Chord inversions are the same chord with a different note on the bottom. A C major chord is always C, E and G, but you can stack those notes so that E is lowest, or G is lowest, instead of C. The notes don’t change — only which one sits in the bass — and that small move smooths your progressions and gives them a more professional flow.
For songwriters, inversions are one of the cheapest upgrades available. The same three chords can sound clumsy in root position and elegant once you invert one or two of them.
The three positions of a triad
A basic triad has three notes, so there are three ways to arrange which one is lowest:
- Root position — the root is in the bass. C major as C–E–G.
- First inversion — the third is in the bass. C major as E–G–C.
- Second inversion — the fifth is in the bass. C major as G–C–E.
It’s still a C major chord in every case, because it still contains the same three notes. The bass note just changes the chord’s weight and how it connects to the chords around it.

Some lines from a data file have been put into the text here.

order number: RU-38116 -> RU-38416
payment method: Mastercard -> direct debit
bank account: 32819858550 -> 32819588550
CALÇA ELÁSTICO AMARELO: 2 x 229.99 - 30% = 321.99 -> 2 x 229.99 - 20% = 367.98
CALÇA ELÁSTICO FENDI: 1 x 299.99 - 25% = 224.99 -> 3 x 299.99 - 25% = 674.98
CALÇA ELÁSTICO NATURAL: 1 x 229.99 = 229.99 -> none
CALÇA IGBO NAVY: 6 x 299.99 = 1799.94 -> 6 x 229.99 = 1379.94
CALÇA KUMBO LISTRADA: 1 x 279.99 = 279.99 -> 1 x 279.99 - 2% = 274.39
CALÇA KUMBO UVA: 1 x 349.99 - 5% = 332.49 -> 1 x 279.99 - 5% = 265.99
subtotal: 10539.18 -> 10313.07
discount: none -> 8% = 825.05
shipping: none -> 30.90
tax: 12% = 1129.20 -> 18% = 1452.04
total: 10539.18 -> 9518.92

How inversions are written: slash chords
Inversions are usually written as slash chords, where the letter before the slash is the chord and the letter after it is the bass note. So:
- C/E means a C chord with E in the bass (first inversion).

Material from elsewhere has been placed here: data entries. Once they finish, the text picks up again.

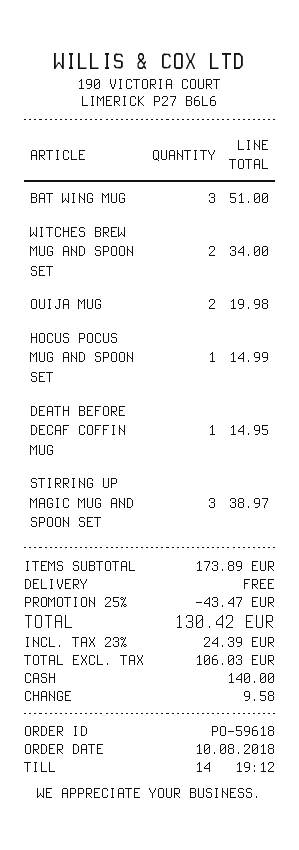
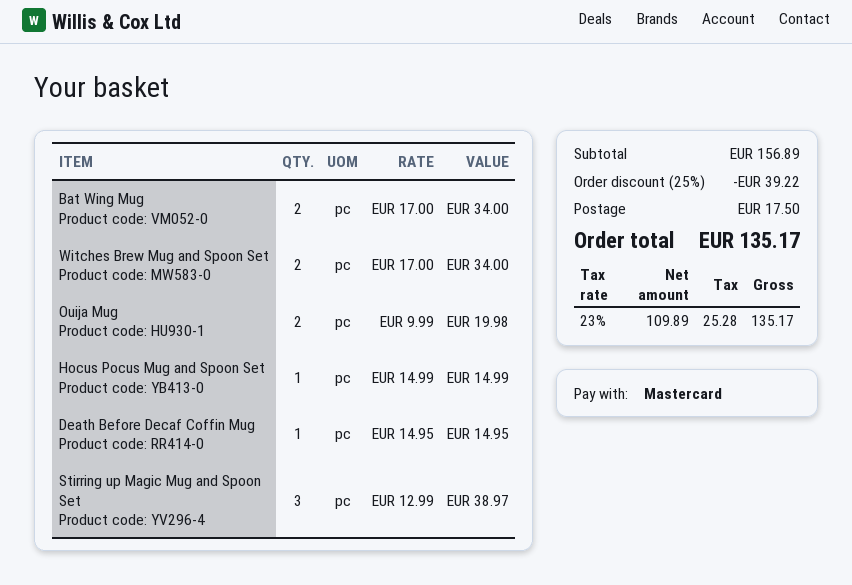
payment method: cash -> Mastercard
BAT WING MUG: 3 for 51.00 -> 2 for 34.00
subtotal: 173.89 -> 156.89
discount: 25% = 43.47 -> 25% = 39.22
shipping: 0.00 -> 17.50
net: 106.03 -> 109.89
tax: 23% = 24.39 -> 23% = 25.28
total: 130.42 -> 135.17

- C/G means a C chord with G in the bass (second inversion).
Not every slash chord is a simple inversion — sometimes the bass note isn’t part of the chord at all, which creates a different colour. But for inversions, the bass note is always one of the chord’s own notes.
Why songwriters use inversions
The biggest reason is voice leading: keeping the bass line and inner notes moving by small steps instead of big leaps. Compare a C to G change. In root position the bass jumps from C down to G. Use C then G/B (G with B in the bass) and the bass slides smoothly from C down to B — a single step. That smoothness is what makes pro progressions feel connected rather than blocky.
Inversions also let you build a descending or ascending bass line under static-feeling chords, a trick behind countless ballads. And they change a chord’s emphasis without changing the harmony, which is useful when a root-position chord feels too heavy in a delicate verse. They pair naturally with the kinds of moves in our guide to common chord progressions.
A quick example
Take the progression C – G – Am – F. In root position the bass leaps around. Now try C – G/B – Am – F. The bass becomes C, B, A — a clean descending line into the Am — and the whole sequence feels more deliberate. That single inversion is the only change. This is the same logic you’ll use when building smooth lines under a melody over chords, so the bass and tune move with intention.
Frequently asked questions
What is a chord inversion?
A chord inversion is the same chord arranged so a note other than the root is in the bass. The chord keeps all its notes — only the lowest one changes. First inversion puts the third on the bottom; second inversion puts the fifth on the bottom.
What does a slash chord like C/E mean?
The letter before the slash is the chord, and the letter after it is the bass note. C/E means play a C major chord with E as the lowest note — that’s C in first inversion. Slash notation is the standard way to write inversions in lead sheets and chord charts.
Why should songwriters use inversions?
Inversions create smooth bass lines and better voice leading, so chords connect by small steps instead of big jumps. They make ordinary progressions sound more polished and let you build moving bass lines under otherwise static chords, all without changing the actual harmony.